La nature des causes dont dépend la division du travail social explique ce caractère. Si le rôle de chaque cellule est fixé d’une manière immuable, c’est qu’il lui est imposé par sa naissance ; elle est emprisonnée dans un système d’habitudes héréditaires qui lui marquent sa voie et dont elle ne peut se défaire. Elle ne peut même les modifier sensiblement, parce qu’elles ont affecté trop profondément la substance dont elle est formée. Sa structure prédétermine sa vie. Nous venons de voir qu’il n’en est pas de même dans la société. L’individu n’est pas voué par ses origines à une carrière spéciale ; sa constitution congénitale ne le prédestine pas nécessairement à un rôle unique en le rendant incapable de tout autre, mais il ne reçoit de l’hérédité que des prédispositions très générales, partant très souples, et qui peuvent prendre des formes différentes.
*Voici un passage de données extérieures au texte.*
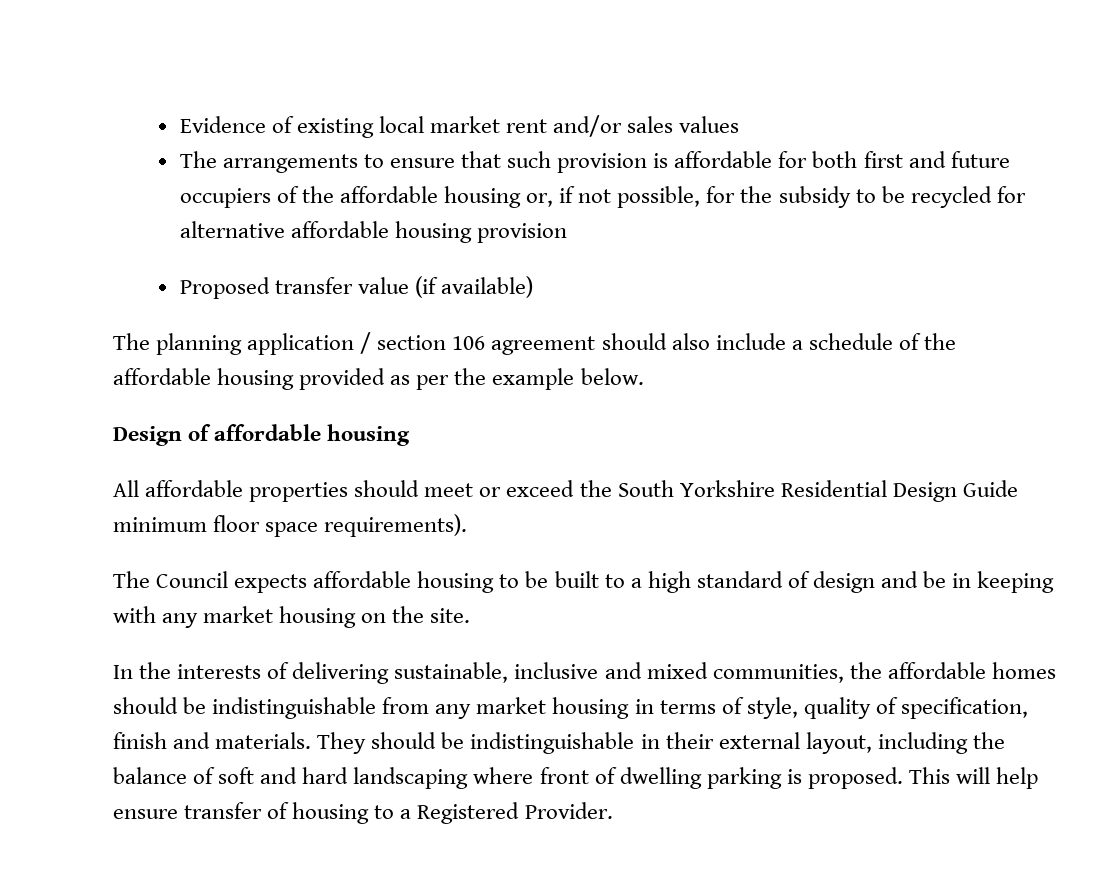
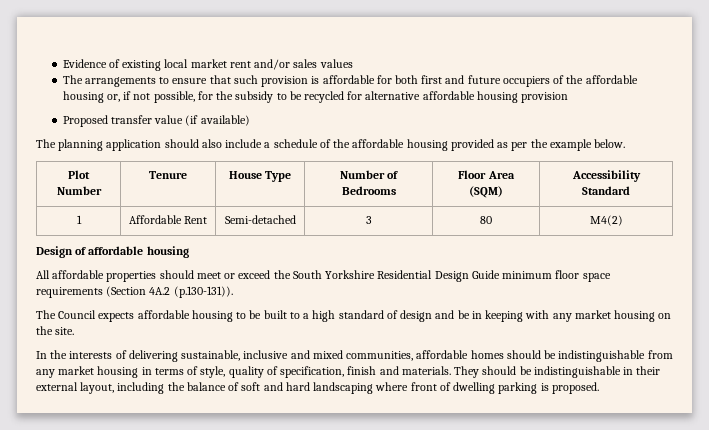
- The planning application / section 106 agreement should also include a schedule of the affordable housing provided as per the example below.
+ The planning application should also include a schedule of the affordable housing provided as per the example below.
+ Plot Number | Tenure | House Type | Number of Bedrooms | Floor Area (SQM) | Accessibility Standard
+ 1 | Affordable Rent | Semi-detached | 3 | 80 | M4(2)
- All affordable properties should meet or exceed the South Yorkshire Residential Design Guide minimum floor space requirements).
+ All affordable properties should meet or exceed the South Yorkshire Residential Design Guide minimum floor space requirements (Section 4A.2 (p.130-131)).
- In the interests of delivering sustainable, inclusive and mixed communities, the affordable homes should be indistinguishable from any market housing in terms of style, quality of specification, finish and materials.
+ In the interests of delivering sustainable, inclusive and mixed communities, affordable homes should be indistinguishable from any market housing in terms of style, quality of specification, finish and materials.
- This will help ensure transfer of housing to a Registered Provider.

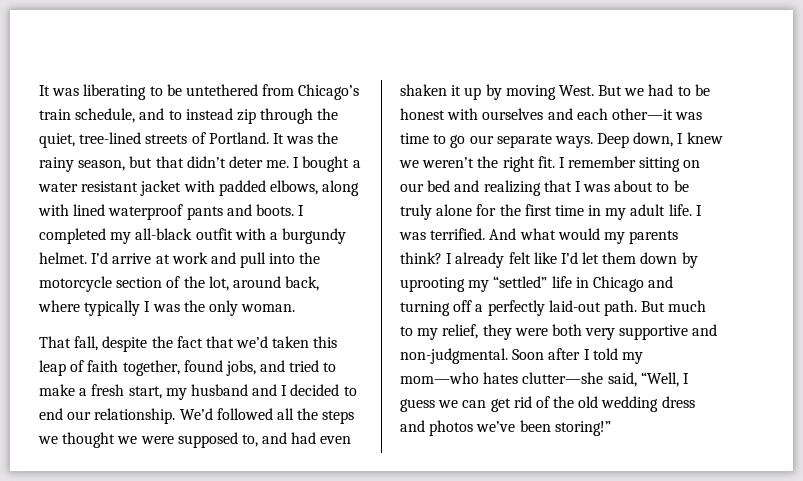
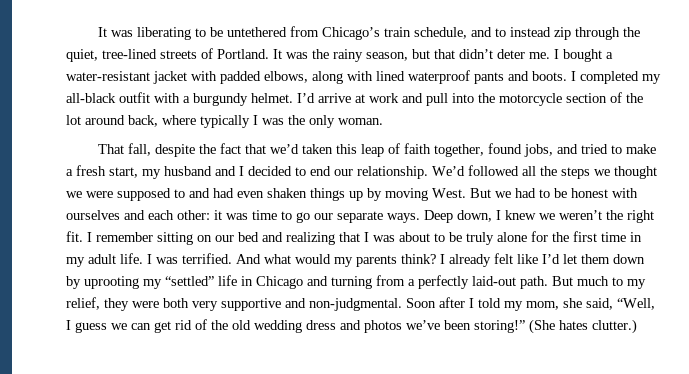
- I bought a water resistant jacket with padded elbows, along with lined waterproof pants and boots.
+ I bought a water-resistant jacket with padded elbows, along with lined waterproof pants and boots.
- I’d arrive at work and pull into the motorcycle section of the lot, around back, where typically I was the only woman.
+ I’d arrive at work and pull into the motorcycle section of the lot around back, where typically I was the only woman.
- We’d followed all the steps we thought we were supposed to, and had even shaken it up by moving West.
+ We’d followed all the steps we thought we were supposed to and had even shaken things up by moving West.
- But we had to be honest with ourselves and each other—it was time to go our separate ways.
+ But we had to be honest with ourselves and each other: it was time to go our separate ways.
- I already felt like I’d let them down by uprooting my “settled” life in Chicago and turning off a perfectly laid-out path.
+ I already felt like I’d let them down by uprooting my “settled” life in Chicago and turning from a perfectly laid-out path.
- Soon after I told my mom—who hates clutter—she said, “Well, I guess we can get rid of the old wedding dress and photos we’ve been storing!”
+ Soon after I told my mom, she said, “Well, I guess we can get rid of the old wedding dress and photos we’ve been storing!”
+ (She hates clutter.)

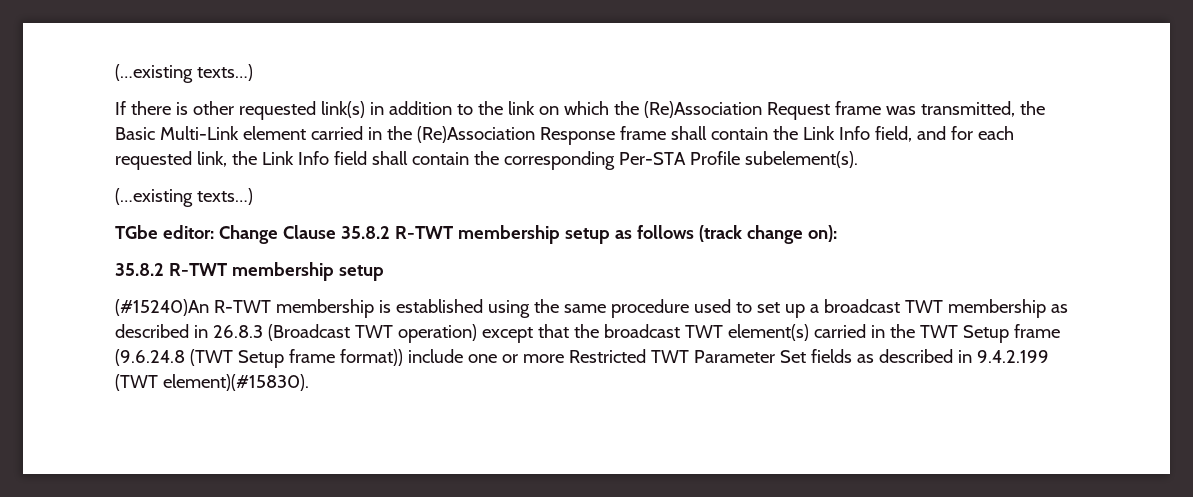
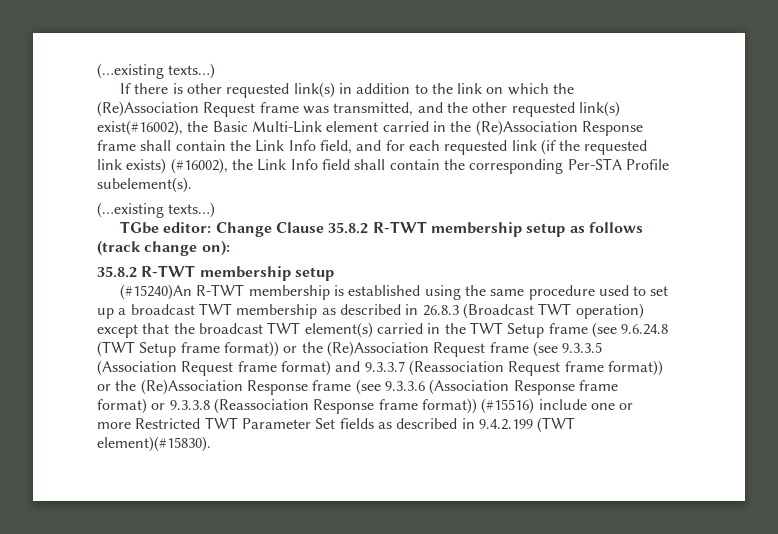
- If there is other requested link(s) in addition to the link on which the (Re)Association Request frame was transmitted, the Basic Multi-Link element carried in the (Re)Association Response frame shall contain the Link Info field, and for each requested link, the Link Info field shall contain the corresponding Per-STA Profile subelement(s).
+ If there is other requested link(s) in addition to the link on which the (Re)Association Request frame was transmitted, and the other requested link(s) exist(#16002), the Basic Multi-Link element carried in the (Re)Association Response frame shall contain the Link Info field, and for each requested link (if the requested link exists) (#16002), the Link Info field shall contain the corresponding Per-STA Profile subelement(s).
- (#15240)An R-TWT membership is established using the same procedure used to set up a broadcast TWT membership as described in 26.8.3 (Broadcast TWT operation) except that the broadcast TWT element(s) carried in the TWT Setup frame (9.6.24.8 (TWT Setup frame format)) include one or more Restricted TWT Parameter Set fields as described in 9.4.2.199 (TWT element)(#15830).
+ (#15240)An R-TWT membership is established using the same procedure used to set up a broadcast TWT membership as described in 26.8.3 (Broadcast TWT operation) except that the broadcast TWT element(s) carried in the TWT Setup frame (see 9.6.24.8 (TWT Setup frame format)) or the (Re)Association Request frame (see 9.3.3.5 (Association Request frame format) and 9.3.3.7 (Reassociation Request frame format)) or the (Re)Association Response frame (see 9.3.3.6 (Association Response frame format) or 9.3.3.8 (Reassociation Response frame format)) (#15516) include one or more Restricted TWT Parameter Set fields as described in 9.4.2.199 (TWT element)(#15830).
Il est vrai qu’il les détermine lui-même par l’usage qu’il en fait. Comme il lui faut engager ses facultés dans des fonctions particulières et les spécialiser, il est obligé de soumettre à une culture plus intensive celles qui sont plus immédiatement requises pour son emploi et laisser les autres s’atrophier en partie. C’est ainsi qu’il ne peut développer au delà d’un certain point son cerveau sans perdre une partie de sa force musculaire ou de sa puissance reproductrice ; qu’il ne peut surexciter ses facultés d’analyse et de réflexion sans affaiblir l’énergie de sa volonté et la vivacité de ses sentiments, ni prendre l’habitude de l’observation sans perdre celle de la dialectique. De plus, par la force même des choses, celle de ses facultés qu’il intensifie au détriment des autres est nécessitée à prendre des formes définies, dont elle devient peu à peu prisonnière. Elle contracte l’habitude de certaines pratiques, d’un fonctionnement déterminé, qu’il devient d’autant plus difficile de changer qu’il dure depuis plus longtemps. Mais, comme cette spécialisation résulte d’efforts purement individuels, elle n’a ni la fixité, ni la rigidité que seule peut produire une longue hérédité. Ces pratiques sont plus souples parce qu’elles sont d’une plus récente origine. Comme c’est l’individu qui s’y est engagé, il peut s’en dégager, se reprendre pour en contracter de nouvelles. Il peut même réveiller des facultés engourdies par un sommeil prolongé, ranimer leur vitalité, les remettre au premier plan, quoique, à vrai dire, cette sorte de résurrection soit déjà plus difficile.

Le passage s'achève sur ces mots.